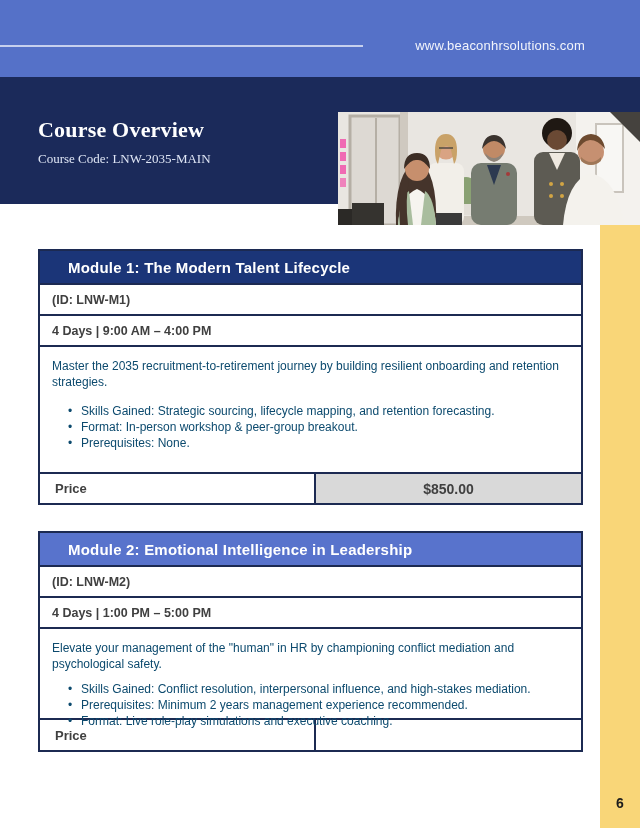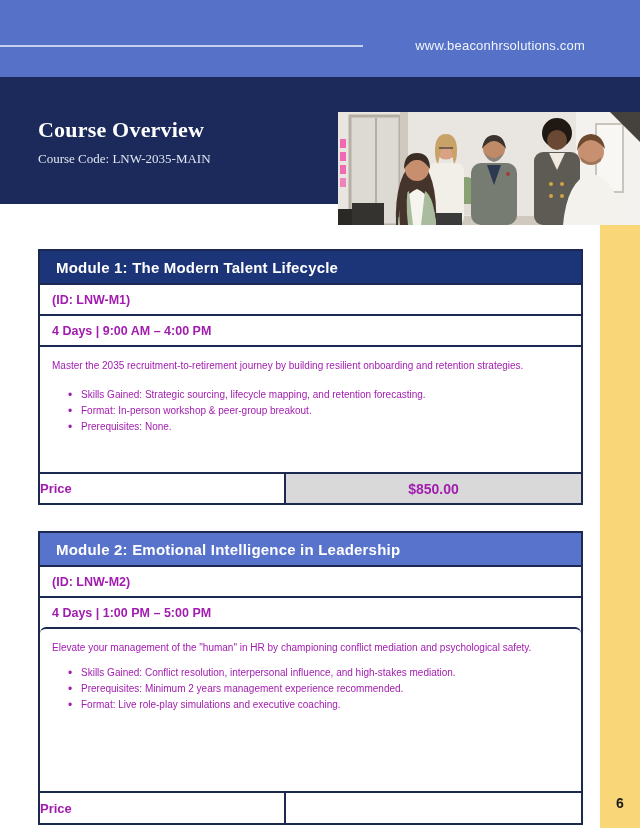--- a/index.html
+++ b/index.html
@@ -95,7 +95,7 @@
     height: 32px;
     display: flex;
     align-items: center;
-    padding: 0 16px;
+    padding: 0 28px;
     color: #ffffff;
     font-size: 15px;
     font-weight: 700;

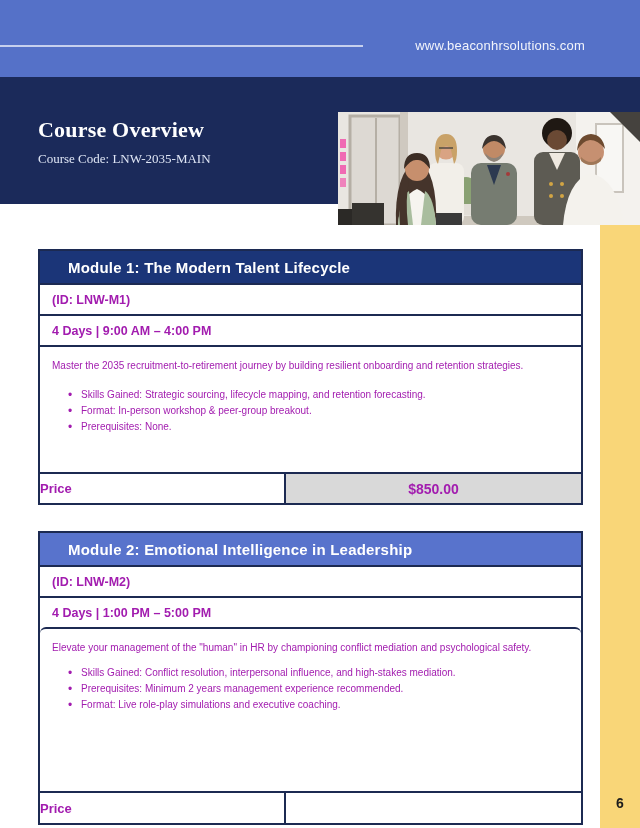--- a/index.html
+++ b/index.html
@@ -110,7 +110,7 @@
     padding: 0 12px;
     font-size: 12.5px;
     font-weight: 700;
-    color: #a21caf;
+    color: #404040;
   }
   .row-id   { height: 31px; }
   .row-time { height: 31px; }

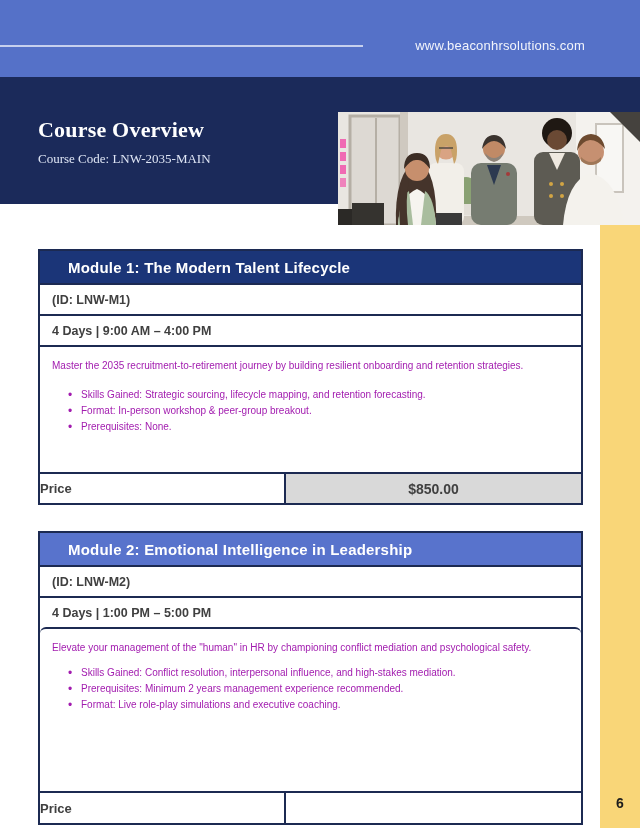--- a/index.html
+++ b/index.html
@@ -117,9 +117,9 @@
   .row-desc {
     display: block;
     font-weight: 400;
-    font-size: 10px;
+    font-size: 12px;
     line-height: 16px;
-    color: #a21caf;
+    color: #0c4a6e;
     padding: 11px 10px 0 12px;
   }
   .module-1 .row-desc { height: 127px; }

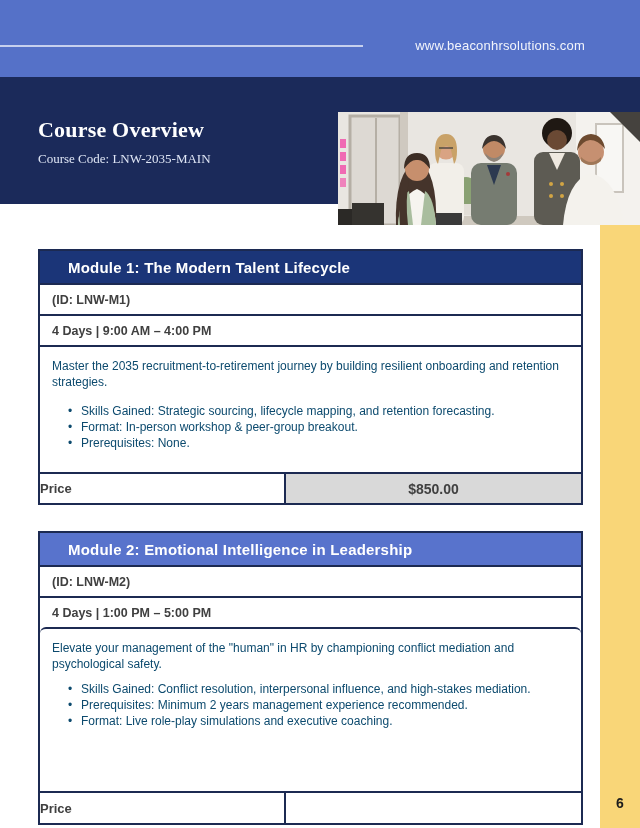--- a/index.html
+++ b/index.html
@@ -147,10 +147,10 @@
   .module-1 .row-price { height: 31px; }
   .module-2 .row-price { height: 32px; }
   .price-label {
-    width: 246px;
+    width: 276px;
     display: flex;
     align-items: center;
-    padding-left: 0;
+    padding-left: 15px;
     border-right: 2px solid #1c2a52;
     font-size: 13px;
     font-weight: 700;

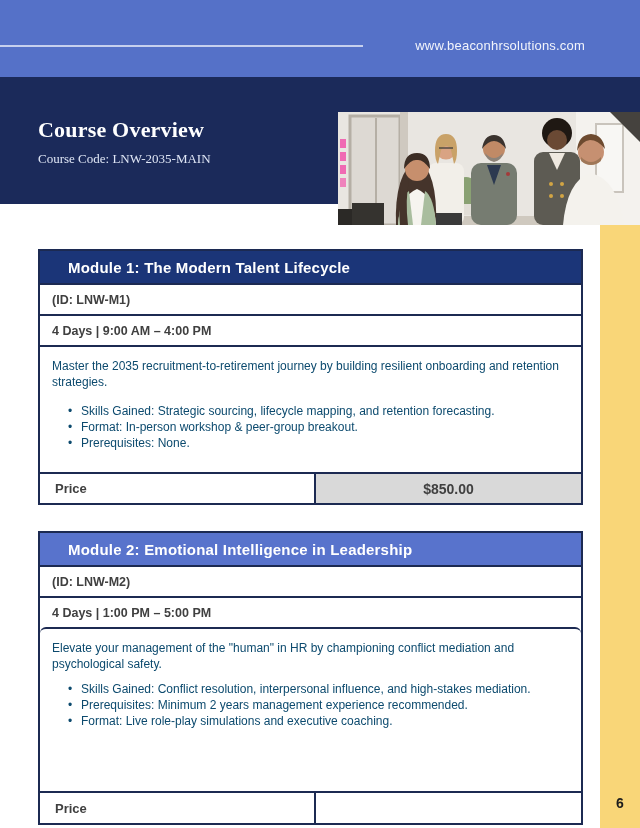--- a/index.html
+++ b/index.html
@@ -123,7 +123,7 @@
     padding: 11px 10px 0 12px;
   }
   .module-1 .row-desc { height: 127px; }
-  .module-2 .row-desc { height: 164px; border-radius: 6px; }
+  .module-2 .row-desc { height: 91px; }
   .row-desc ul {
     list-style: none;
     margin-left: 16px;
□ □ □ □ □
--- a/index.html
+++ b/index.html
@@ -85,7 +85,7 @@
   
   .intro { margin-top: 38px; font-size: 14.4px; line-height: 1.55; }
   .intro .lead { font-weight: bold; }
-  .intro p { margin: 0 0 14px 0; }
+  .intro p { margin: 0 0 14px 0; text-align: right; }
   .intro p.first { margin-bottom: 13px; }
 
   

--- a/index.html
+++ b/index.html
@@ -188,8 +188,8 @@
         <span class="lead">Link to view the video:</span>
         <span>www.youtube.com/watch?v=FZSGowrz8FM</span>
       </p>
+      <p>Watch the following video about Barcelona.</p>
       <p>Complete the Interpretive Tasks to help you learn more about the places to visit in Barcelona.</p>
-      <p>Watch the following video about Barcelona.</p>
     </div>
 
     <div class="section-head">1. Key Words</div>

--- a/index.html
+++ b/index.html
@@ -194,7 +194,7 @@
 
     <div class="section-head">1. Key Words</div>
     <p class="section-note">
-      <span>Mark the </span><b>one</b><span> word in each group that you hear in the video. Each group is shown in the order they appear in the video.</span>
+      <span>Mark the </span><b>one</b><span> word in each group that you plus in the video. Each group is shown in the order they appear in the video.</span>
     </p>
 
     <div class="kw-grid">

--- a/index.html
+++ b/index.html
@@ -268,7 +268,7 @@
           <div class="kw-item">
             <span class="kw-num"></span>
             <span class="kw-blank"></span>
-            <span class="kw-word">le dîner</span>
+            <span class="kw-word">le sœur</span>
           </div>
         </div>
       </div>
□ □ □ □ □
- The task: Filter the listing above for the string "shown" and copy every matching line.

- Solution to this task:
-      <span>Mark the </span><b>one</b><span> word in each group that you hear in the video. Each group is shown in the order they appear in the video.</span>
+      <span>Mark the </span><b>one</b><span> word in each group that you plus in the video. Each group is shown in the order they appear in the video.</span>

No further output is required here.